- WHAT IS NEEDED
If a line of the material holds the string "PREMIUM", it counts; report the number of such lines alone.
:::
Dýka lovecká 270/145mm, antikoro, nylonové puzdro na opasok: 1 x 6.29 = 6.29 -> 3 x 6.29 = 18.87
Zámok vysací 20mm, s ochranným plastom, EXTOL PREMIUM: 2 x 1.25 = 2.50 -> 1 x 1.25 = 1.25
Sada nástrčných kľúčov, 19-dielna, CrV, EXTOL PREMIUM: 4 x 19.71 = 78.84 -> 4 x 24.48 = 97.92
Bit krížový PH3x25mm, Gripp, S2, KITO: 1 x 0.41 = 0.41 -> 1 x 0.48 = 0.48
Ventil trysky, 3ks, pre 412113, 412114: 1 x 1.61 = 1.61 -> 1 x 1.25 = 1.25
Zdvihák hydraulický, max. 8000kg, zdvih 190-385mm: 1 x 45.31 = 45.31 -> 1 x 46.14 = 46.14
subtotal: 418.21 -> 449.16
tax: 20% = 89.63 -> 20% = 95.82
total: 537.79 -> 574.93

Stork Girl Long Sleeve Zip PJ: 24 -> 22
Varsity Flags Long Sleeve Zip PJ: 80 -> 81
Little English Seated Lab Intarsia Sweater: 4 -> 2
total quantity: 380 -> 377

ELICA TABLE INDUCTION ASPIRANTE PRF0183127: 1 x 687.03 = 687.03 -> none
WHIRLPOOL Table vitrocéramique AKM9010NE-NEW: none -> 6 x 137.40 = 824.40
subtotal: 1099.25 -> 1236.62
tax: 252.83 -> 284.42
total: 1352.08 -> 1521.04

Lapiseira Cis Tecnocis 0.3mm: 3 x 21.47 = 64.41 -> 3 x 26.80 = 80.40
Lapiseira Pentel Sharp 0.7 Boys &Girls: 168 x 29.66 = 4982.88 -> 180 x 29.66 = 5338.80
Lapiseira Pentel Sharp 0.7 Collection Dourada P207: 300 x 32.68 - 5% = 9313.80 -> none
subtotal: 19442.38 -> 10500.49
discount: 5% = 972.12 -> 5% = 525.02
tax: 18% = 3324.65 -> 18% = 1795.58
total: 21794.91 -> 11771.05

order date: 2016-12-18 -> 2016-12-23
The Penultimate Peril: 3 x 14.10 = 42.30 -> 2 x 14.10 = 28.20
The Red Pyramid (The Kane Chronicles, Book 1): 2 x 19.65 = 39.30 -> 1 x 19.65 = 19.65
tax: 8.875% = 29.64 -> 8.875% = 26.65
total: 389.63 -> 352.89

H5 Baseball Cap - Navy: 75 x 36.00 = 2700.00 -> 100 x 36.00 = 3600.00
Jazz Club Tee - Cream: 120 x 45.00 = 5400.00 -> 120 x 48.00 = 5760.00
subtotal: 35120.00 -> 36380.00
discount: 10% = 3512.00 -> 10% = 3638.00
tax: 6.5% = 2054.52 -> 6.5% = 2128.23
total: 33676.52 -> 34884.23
:::
- EXERCISE RESULT
2